Music With Clarinet & Piano
Mark G. Simon composer
Linda Larson soprano
Mark G. Simon clarinet
Aleeza Meir piano
Composer and Clarinetist Mark G. Simon makes his PARMA debut with his first-ever recorded album, GRECIAN URN. All selections were composed by Simon, and he is the clarinetist on every track.
“Anniversary Sonata” (1998) commemorates the 50th wedding anniversary of the composer’s parents. Movement 1, “With Restrained Energy,” is perhaps mis-named, given its sassy, Latin piano riffs (Aleeza Meir) syncopated against the melodic clarinet. “Angel Music,” is a bright, yet sympathetic Broadway-style ballad with running eighth-note phrases marked by sentimental modulations, inspired by the congeniality of the composer’s parents, his father’s vocation as a minister, and the G.K. Chesterton quote, “Angels can fly because they take themselves lightly.” Concluding the sonata is the progressive “Pleasant Hill,” a sweet treasure that could easily be set to words to conclude what is the lounge-style, popular work with innate chamber music tendencies. The composer writes: “‘Pleasant Hill,’ is based on a pop tune that came to me while visiting the quiet retirement community where my parents spent the last years of their lives.” This work is a true love song.
“Un Buen Piola Porteño” (2001) is a tango/fantasia for clarinet and piano and fabulous in every way – from the transformative qualities of the clarinet’s voicing through different octaves to the smooth, indelible, charismatic melody of the tune itself, fleshed out with the glittering harmonies of the piano. Listen for the second of three tango melodies, through which the composer promises an “out of body experience.”
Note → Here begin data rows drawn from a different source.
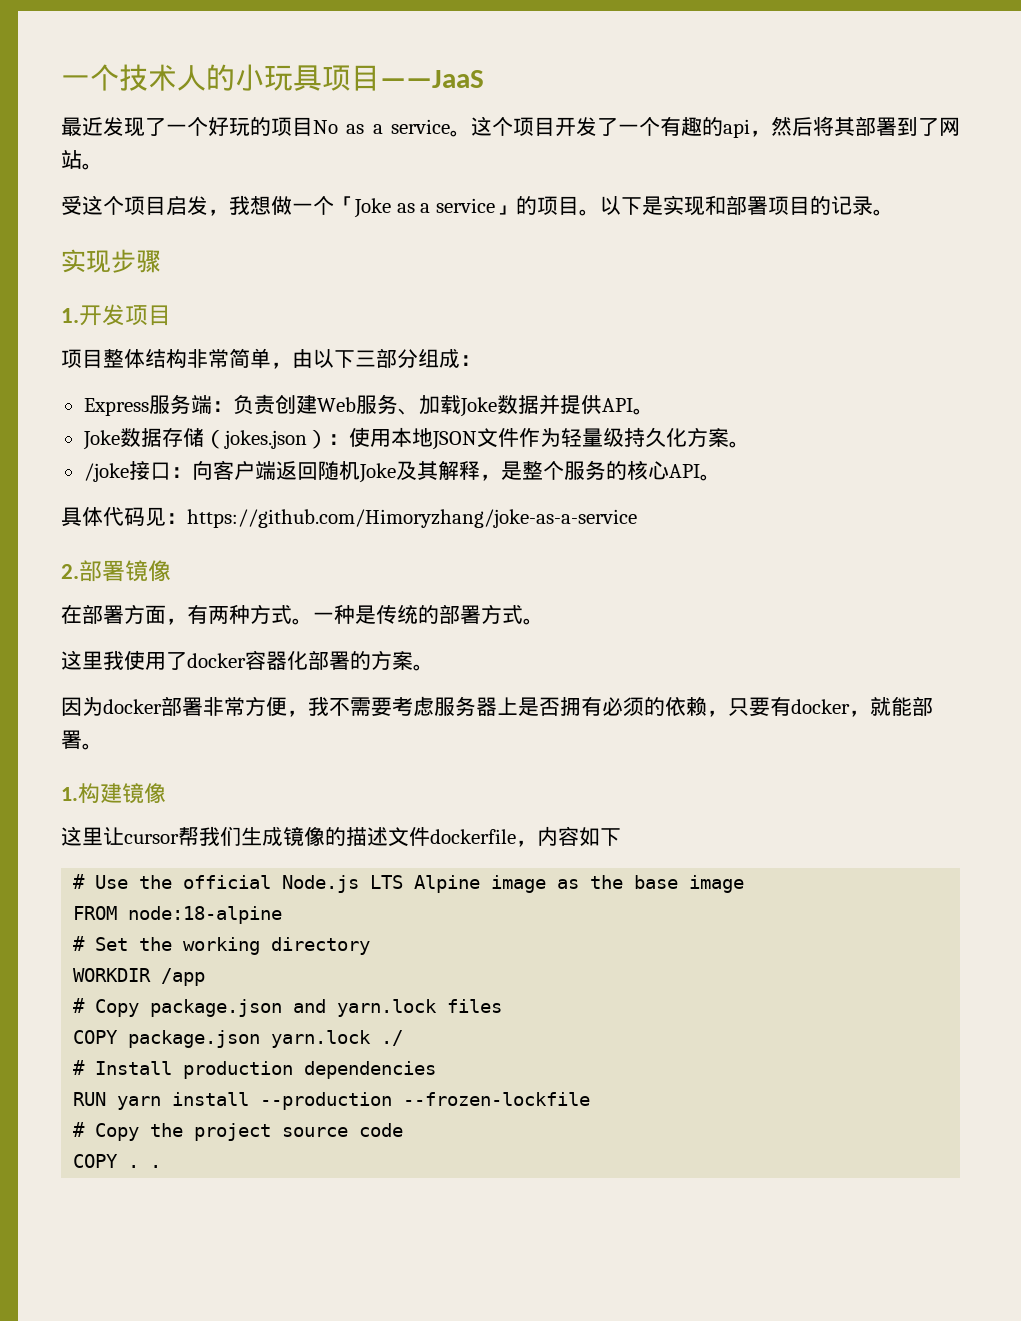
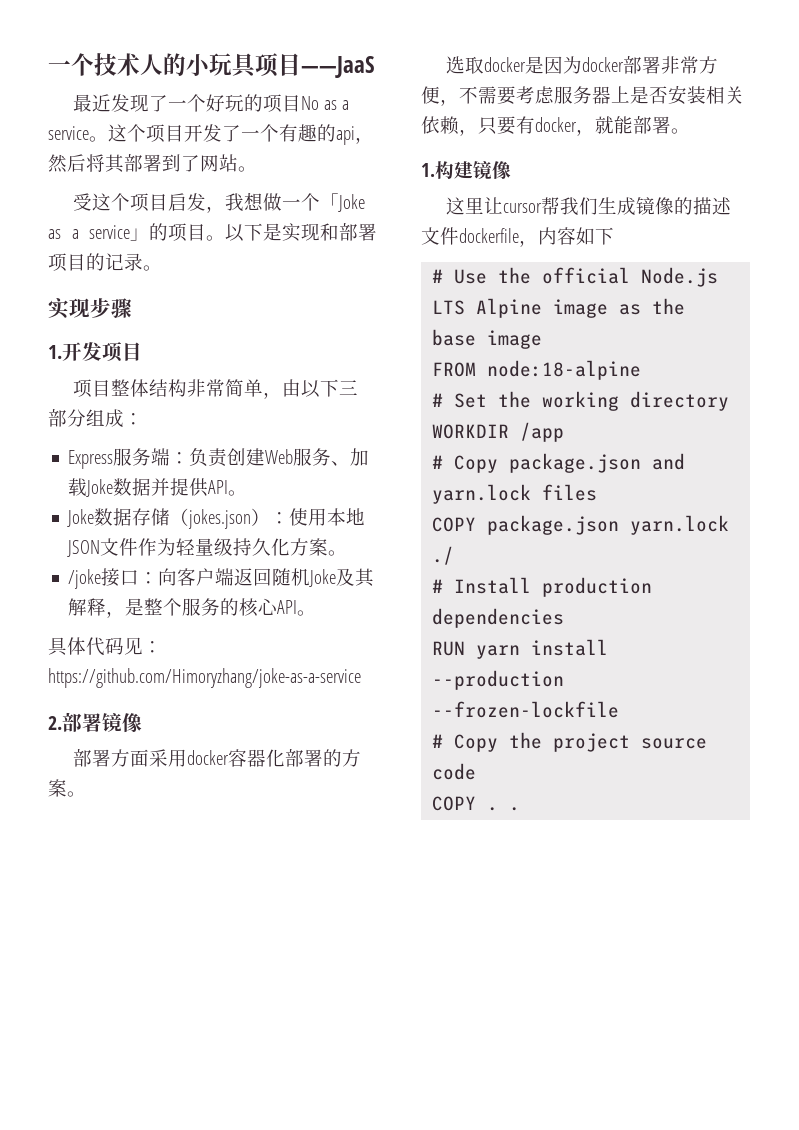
- 在部署方面，有两种方式。一种是传统的部署方式。
- 这里我使用了docker容器化部署的方案。
+ 部署方面采用docker容器化部署的方案。
- 因为docker部署非常方便，我不需要考虑服务器上是否拥有必须的依赖，只要有docker，就能部署。
+ 选取docker是因为docker部署非常方便，不需要考虑服务器上是否安装相关依赖，只要有docker，就能部署。

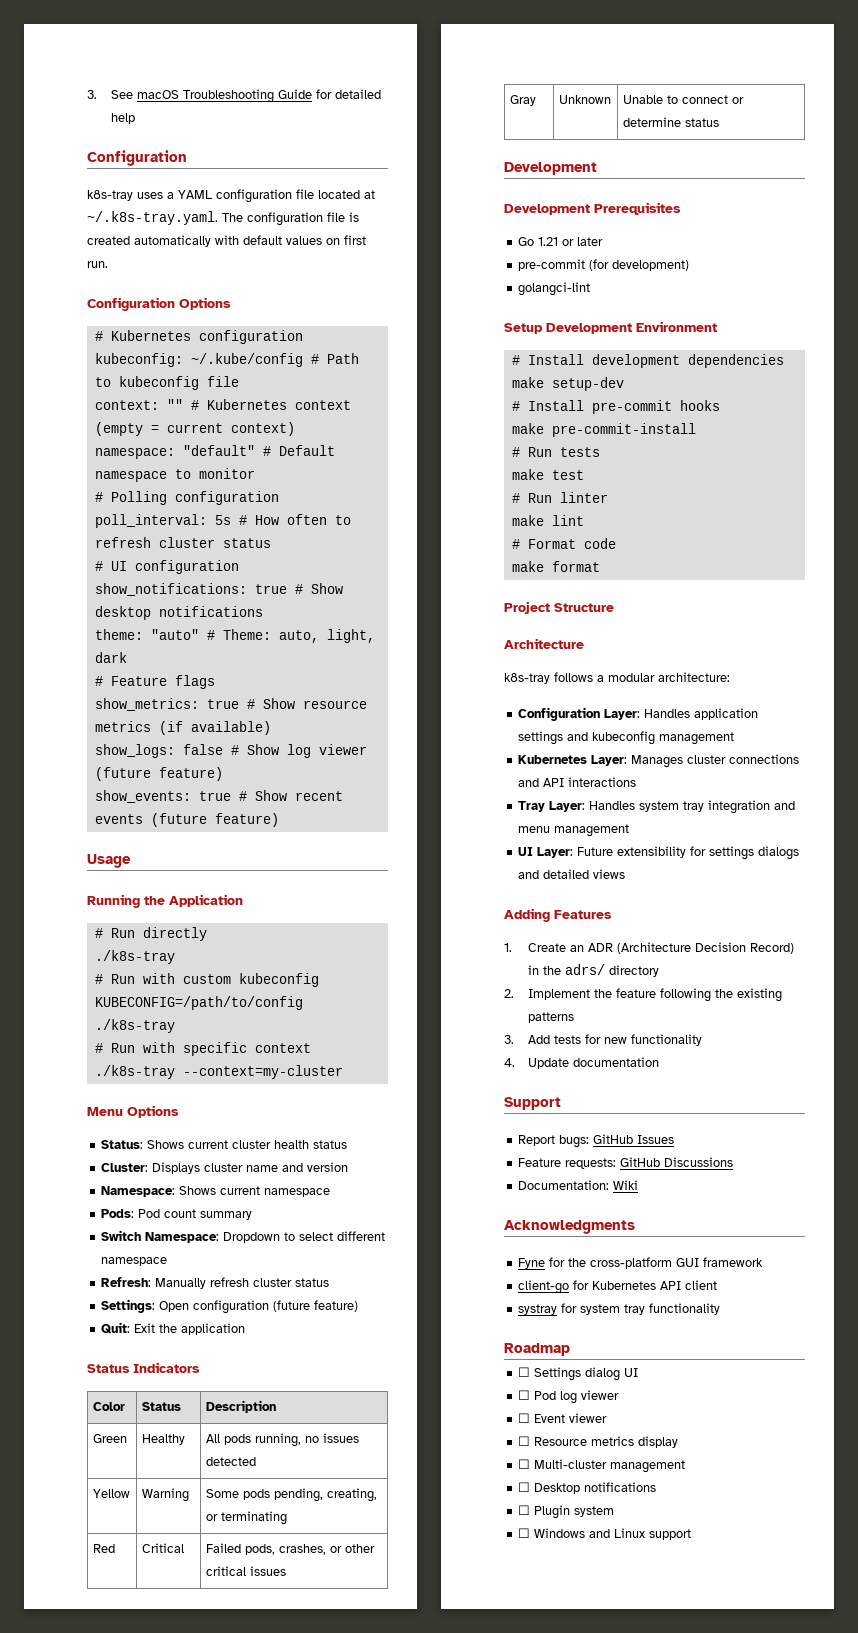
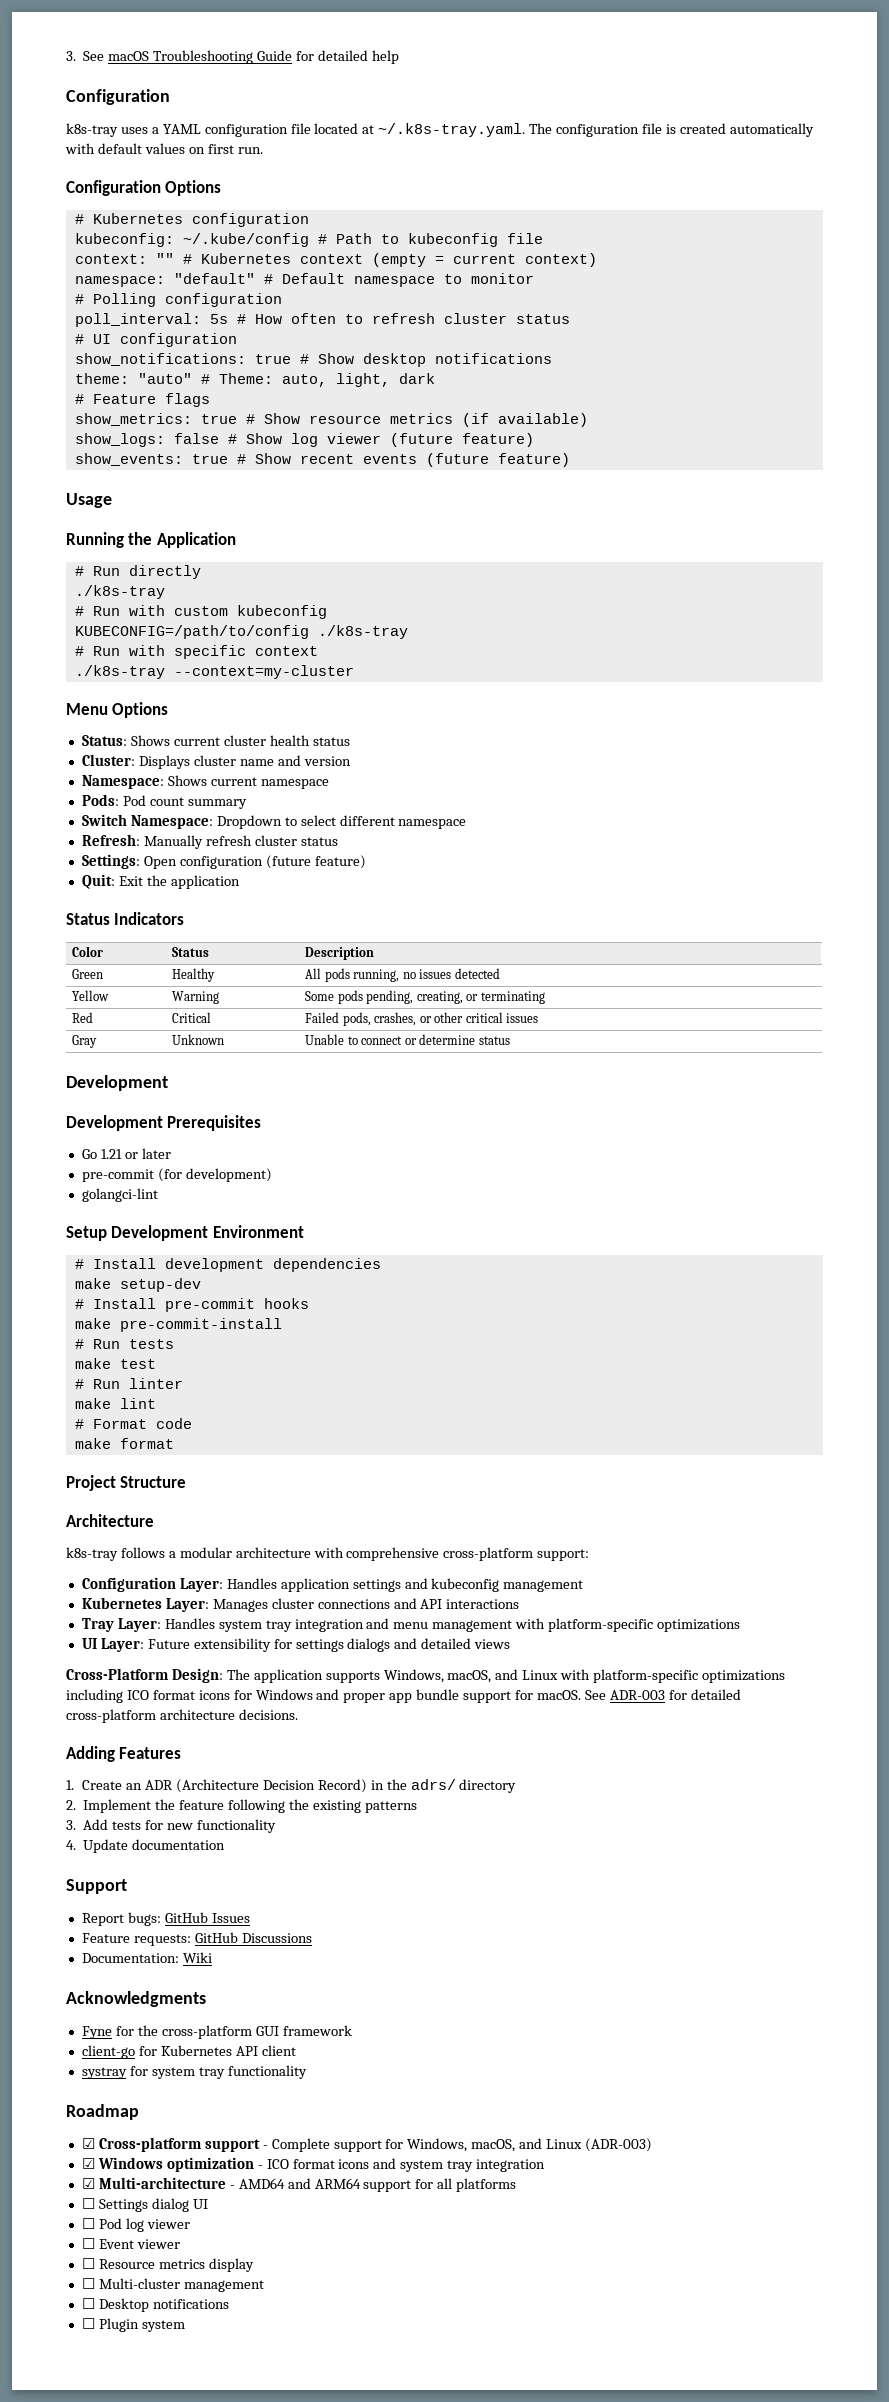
- k8s-tray follows a modular architecture:
+ k8s-tray follows a modular architecture with comprehensive cross-platform support:
- Tray Layer: Handles system tray integration and menu management
+ Tray Layer: Handles system tray integration and menu management with platform-specific optimizations
+ Cross-Platform Design: The application supports Windows, macOS, and Linux with platform-specific optimizations including ICO format icons for Windows and proper app bundle support for macOS. See ADR-003 for detailed cross-platform architecture decisions.
+ ☑ Cross-platform support - Complete support for Windows, macOS, and Linux (ADR-003)
+ ☑ Windows optimization - ICO format icons and system tray integration
+ ☑ Multi-architecture - AMD64 and ARM64 support for all platforms
- ☐ Windows and Linux support

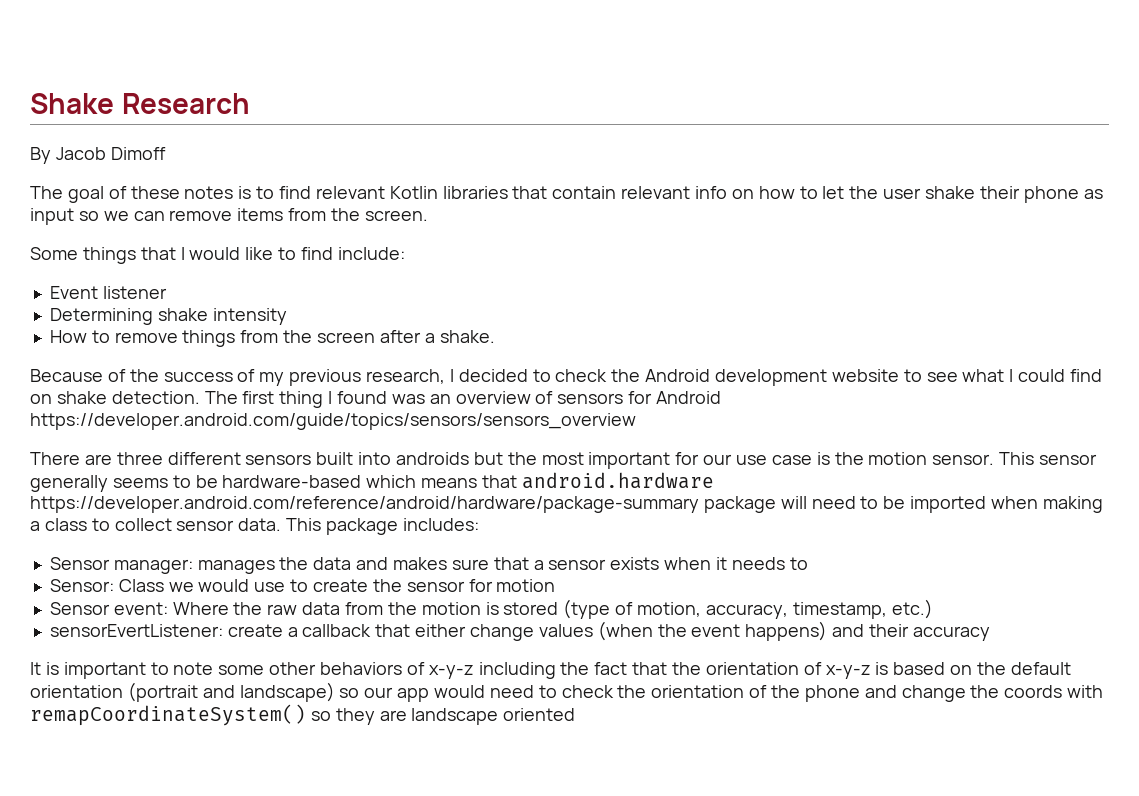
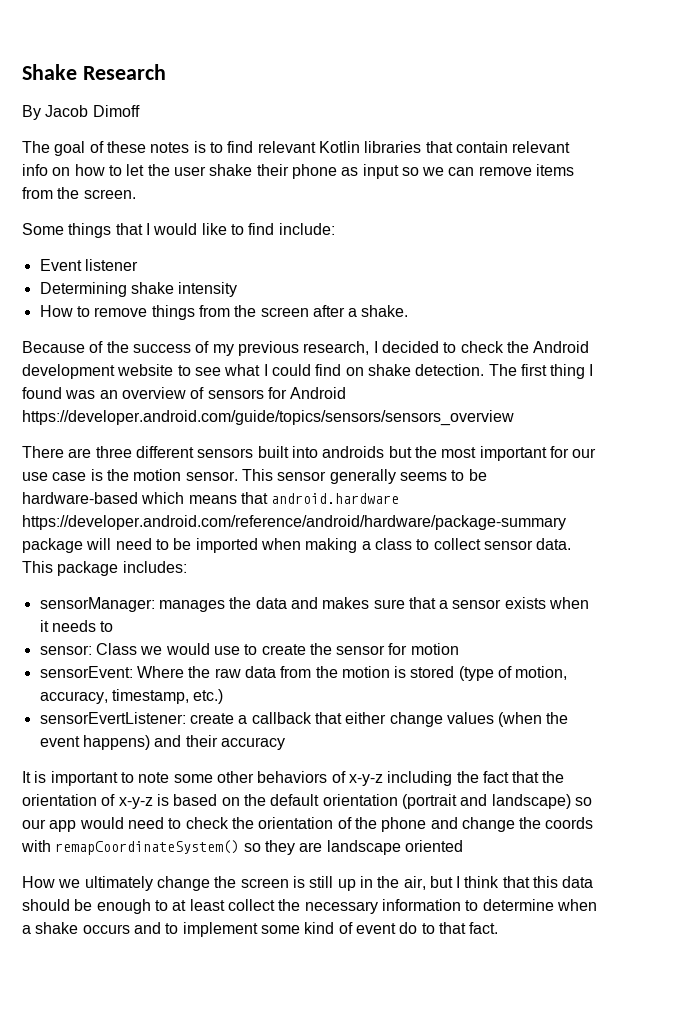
- Sensor manager: manages the data and makes sure that a sensor exists when it needs to
+ sensorManager: manages the data and makes sure that a sensor exists when it needs to
- Sensor: Class we would use to create the sensor for motion
+ sensor: Class we would use to create the sensor for motion
- Sensor event: Where the raw data from the motion is stored (type of motion, accuracy, timestamp, etc.)
+ sensorEvent: Where the raw data from the motion is stored (type of motion, accuracy, timestamp, etc.)
+ How we ultimately change the screen is still up in the air, but I think that this data should be enough to at least collect the necessary information to determine when a shake occurs and to implement some kind of event do to that fact.

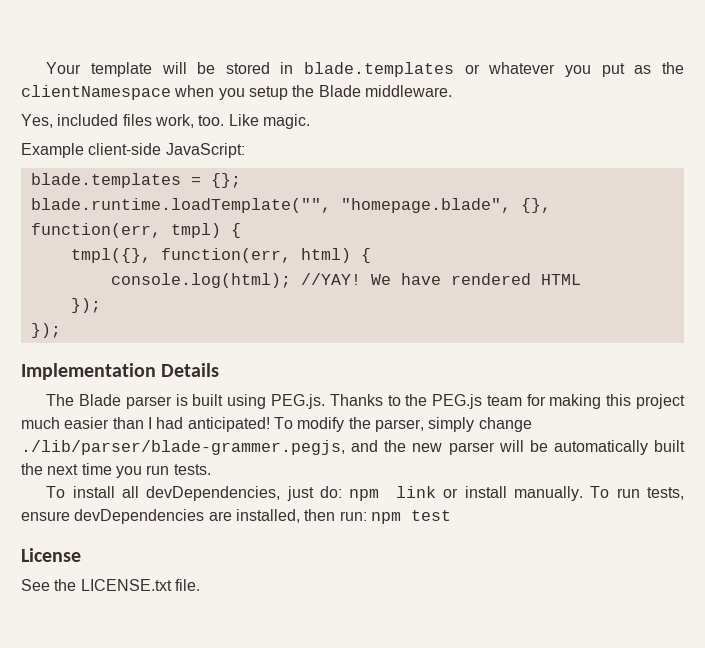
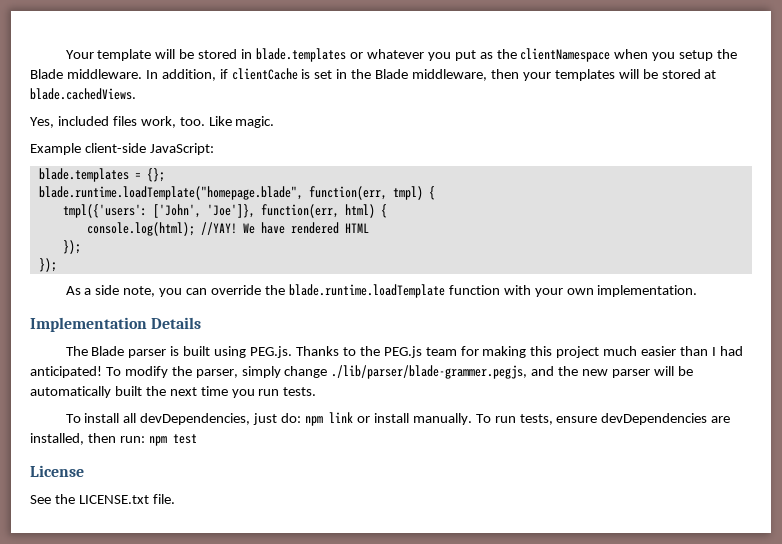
+ In addition, if clientCache is set in the Blade middleware, then your templates will be stored at blade.cachedViews.
- blade.runtime.loadTemplate("", "homepage.blade", {}, function(err, tmpl) {
+ blade.runtime.loadTemplate("homepage.blade", function(err, tmpl) {
- tmpl({}, function(err, html) {
+ tmpl({'users': ['John', 'Joe']}, function(err, html) {
+ As a side note, you can override the blade.runtime.loadTemplate function with your own implementation.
In “Ode on a Grecian Urn,” Simon and Meir add soprano Linda Larson to their combo. In this setting of four of the five stanzas of the John Keats poem, in which the poet describes his visits to the British Museum, Simon reincarnates Keats’ experience noting that “The poem’s very existence to the power of art to affect people’s lives.” “Thou Still Unravished Bride,” is reminiscent of an Argento song–delicate and complex, yet unforgiving. “Heard Melodies” is a torrent of surface emotions transpired into a popular folk tune. “Coming to the Sacrifice,” is a haunting but spirited dance concluded with an extended instrumental fugue–in homage to J.S. Bach’s own Musical Sacrifice (BWV 1097). “O Attic Shape,” is an elegy directed to the Grecian Urn itself through which a harrowing soprano outcry lauds the Urn for its beauty.